[Start of Attachment]

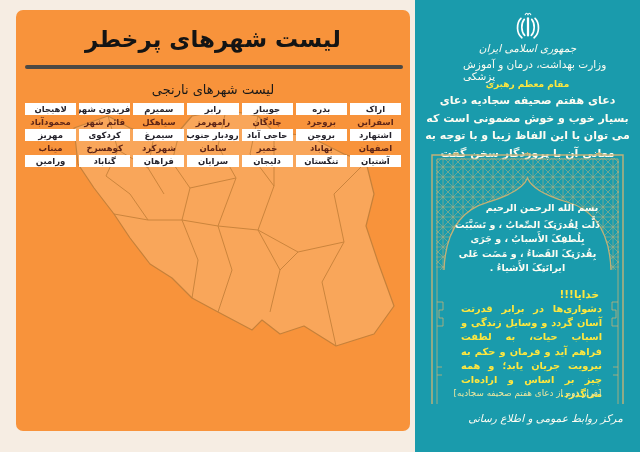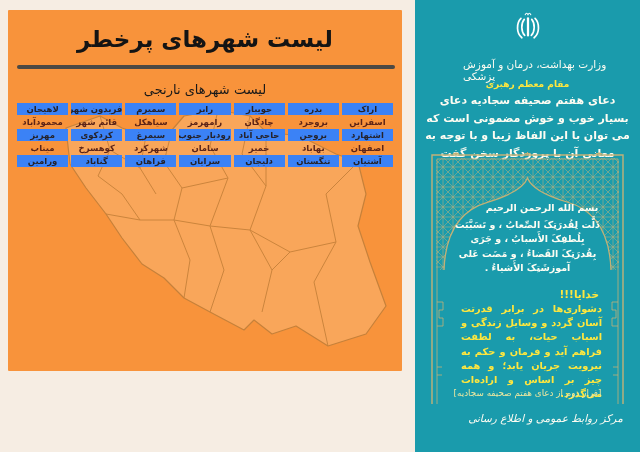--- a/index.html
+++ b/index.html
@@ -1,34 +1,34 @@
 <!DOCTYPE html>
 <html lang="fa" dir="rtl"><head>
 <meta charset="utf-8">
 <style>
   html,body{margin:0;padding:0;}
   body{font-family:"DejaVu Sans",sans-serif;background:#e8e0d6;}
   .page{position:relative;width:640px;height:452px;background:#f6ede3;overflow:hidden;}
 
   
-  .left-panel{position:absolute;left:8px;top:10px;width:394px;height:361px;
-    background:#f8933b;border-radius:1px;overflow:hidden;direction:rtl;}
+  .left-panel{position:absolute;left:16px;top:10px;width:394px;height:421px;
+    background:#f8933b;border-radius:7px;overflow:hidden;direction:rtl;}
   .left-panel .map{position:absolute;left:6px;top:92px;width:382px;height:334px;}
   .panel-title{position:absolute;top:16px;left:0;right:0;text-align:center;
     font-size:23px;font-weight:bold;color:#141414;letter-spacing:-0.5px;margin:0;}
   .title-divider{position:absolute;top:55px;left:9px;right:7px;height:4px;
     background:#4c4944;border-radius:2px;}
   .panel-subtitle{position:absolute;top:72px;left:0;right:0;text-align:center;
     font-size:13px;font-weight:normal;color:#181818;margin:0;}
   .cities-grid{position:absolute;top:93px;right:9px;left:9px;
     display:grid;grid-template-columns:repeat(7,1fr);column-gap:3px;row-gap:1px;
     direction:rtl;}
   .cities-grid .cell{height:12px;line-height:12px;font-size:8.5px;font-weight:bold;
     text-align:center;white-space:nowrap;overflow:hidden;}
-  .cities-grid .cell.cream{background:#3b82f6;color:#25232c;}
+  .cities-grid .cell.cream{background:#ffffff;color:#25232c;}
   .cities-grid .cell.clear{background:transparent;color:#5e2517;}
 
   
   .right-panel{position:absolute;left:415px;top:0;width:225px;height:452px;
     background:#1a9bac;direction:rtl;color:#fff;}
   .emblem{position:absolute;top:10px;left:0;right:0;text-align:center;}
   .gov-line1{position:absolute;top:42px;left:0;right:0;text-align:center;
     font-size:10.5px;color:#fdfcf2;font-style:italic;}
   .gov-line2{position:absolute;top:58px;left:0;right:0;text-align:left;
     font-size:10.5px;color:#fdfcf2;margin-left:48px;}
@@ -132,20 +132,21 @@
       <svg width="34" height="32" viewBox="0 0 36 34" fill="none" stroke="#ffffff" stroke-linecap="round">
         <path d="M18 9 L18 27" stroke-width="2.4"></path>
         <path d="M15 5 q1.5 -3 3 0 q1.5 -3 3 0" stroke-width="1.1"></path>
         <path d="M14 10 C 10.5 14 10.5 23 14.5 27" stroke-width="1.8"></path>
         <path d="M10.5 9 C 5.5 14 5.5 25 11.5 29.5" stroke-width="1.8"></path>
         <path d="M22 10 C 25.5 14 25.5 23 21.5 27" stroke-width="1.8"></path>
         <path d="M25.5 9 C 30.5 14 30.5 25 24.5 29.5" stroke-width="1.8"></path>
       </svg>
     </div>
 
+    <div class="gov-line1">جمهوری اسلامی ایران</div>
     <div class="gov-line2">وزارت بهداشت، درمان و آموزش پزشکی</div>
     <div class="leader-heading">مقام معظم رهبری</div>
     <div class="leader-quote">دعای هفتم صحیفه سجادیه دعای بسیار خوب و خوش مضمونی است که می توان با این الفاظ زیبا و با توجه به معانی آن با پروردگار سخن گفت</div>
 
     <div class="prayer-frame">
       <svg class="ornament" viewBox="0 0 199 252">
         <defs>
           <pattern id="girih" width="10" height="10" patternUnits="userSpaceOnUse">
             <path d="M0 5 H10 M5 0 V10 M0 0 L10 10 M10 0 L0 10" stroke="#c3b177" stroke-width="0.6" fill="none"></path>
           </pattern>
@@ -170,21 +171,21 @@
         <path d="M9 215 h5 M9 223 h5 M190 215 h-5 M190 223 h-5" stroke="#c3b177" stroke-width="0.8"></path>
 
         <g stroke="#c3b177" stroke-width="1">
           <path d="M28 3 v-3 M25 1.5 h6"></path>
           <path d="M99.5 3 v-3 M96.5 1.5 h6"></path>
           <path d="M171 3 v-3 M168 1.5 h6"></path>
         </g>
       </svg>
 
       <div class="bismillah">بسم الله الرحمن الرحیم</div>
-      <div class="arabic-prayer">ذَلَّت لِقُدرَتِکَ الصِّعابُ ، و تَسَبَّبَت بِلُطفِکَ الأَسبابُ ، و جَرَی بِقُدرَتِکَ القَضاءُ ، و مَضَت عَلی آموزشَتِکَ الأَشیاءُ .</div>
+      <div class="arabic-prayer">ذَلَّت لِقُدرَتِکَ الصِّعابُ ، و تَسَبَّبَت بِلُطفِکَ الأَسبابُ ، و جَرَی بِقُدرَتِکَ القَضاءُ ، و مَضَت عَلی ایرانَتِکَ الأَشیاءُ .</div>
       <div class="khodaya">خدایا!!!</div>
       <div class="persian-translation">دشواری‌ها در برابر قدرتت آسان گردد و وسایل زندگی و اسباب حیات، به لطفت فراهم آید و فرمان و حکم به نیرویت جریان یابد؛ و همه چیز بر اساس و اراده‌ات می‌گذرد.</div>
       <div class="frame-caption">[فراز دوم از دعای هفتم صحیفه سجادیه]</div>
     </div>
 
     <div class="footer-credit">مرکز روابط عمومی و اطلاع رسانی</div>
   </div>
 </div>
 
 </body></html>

[End of Attachment]

Required action: Restate word for word the entries above from the line with "v-3 M168 1.5" through the line with "آموزشَتِکَ الأَشیاءُ .</div>", inclusive, leaving out everything else.

Exercise output:
           <path d="M171 3 v-3 M168 1.5 h6"></path>
         </g>
       </svg>
 
       <div class="bismillah">بسم الله الرحمن الرحیم</div>
-      <div class="arabic-prayer">ذَلَّت لِقُدرَتِکَ الصِّعابُ ، و تَسَبَّبَت بِلُطفِکَ الأَسبابُ ، و جَرَی بِقُدرَتِکَ القَضاءُ ، و مَضَت عَلی آموزشَتِکَ الأَشیاءُ .</div>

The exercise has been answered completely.